If at this time hail-shot was in use but typically comprised pebbles, shards of flint, or dice of iron then there is a problem. Iron dice may not have survived in the topsoil or only in such decayed condition that their original function may no longer be obvious. Its recovery will also require intensive detecting over a wide area and in all-metal mode, which has yet to be attempted at Bosworth. While stone may be expected to survive in good condition, it is efficient recovery in systematic survey that is the problem. There will be larger numbers of items from each firing, compared to a single stone round shot, but identification of small pebbles or flint shards will be far more difficult. Fieldwalking survey for this is feasible, in principle, but would only be practicable in exceptional conditions. It would require a site where the topsoil is not naturally stony and where the particular type of stone used in the hail-shot was not normally present.

Stone

Similar problems will apply to the recovery of stone round shot. This was in use throughout the fifteenth century, and not just for the massive bombards intended to batter down defensive walls. Small calibre stone shot are seen in various collections but are principally intended for large artillery, as can be seen from those on the Mary Rose where the calibres range from 75 mm to 235 mm. However, amongst the early guns and munitions in the castle of Grandson, Switzerland are stone round shot with diameters including 44 mm, 63 mm and 65 mm, thus well within the calibres of the lead round shot recovered from Bosworth (Figure 7.14). Unfortunately, as yet, there is no clear idea as to the relative proportions of stone round shot of different calibres, as opposed to those of lead or iron, that were supplied for use by field artillery in the later fifteenth century.

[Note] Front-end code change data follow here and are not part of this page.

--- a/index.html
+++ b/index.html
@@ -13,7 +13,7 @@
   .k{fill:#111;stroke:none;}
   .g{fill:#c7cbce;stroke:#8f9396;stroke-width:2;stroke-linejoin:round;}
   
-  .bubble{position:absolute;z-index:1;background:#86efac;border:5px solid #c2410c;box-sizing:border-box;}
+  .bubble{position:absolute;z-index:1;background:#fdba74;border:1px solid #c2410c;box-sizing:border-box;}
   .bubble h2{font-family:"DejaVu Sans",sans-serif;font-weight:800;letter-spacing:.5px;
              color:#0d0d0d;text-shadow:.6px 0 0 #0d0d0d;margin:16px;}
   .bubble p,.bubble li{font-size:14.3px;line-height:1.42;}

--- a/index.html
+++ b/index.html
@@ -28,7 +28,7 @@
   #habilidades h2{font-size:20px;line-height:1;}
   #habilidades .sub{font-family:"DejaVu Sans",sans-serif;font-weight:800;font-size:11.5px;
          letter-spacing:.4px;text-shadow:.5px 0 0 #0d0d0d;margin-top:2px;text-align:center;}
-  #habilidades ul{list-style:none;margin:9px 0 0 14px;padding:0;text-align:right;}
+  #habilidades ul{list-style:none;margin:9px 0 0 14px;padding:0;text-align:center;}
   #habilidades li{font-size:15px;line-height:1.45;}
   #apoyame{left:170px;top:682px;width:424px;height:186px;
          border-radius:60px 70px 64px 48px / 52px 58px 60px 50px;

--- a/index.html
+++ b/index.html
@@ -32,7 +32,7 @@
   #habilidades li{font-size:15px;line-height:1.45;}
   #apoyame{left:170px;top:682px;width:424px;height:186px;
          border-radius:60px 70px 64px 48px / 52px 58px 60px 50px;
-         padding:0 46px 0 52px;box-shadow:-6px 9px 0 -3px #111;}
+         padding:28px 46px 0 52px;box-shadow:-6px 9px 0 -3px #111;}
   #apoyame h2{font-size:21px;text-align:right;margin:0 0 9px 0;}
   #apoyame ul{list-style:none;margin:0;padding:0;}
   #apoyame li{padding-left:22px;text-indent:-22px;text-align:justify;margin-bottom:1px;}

Several natural stone pebbles of spherical form have been reported to the Bosworth Battlefield Heritage Centre because they were thought to be round shot. It is usually straightforward to establish they are natural and thus have no association with the battle (Figure 7.3). Determining whether a manufactured stone sphere was intended for early artillery or had some other, more prosaic function is more difficult. When a large number of early stone projectiles have been studied it may be possible to isolate distinctive features that allow secure identification. Until then it will be their recovery in significant number and in association with lead rounds that is likely to be the key to their identification in battlefield assemblages.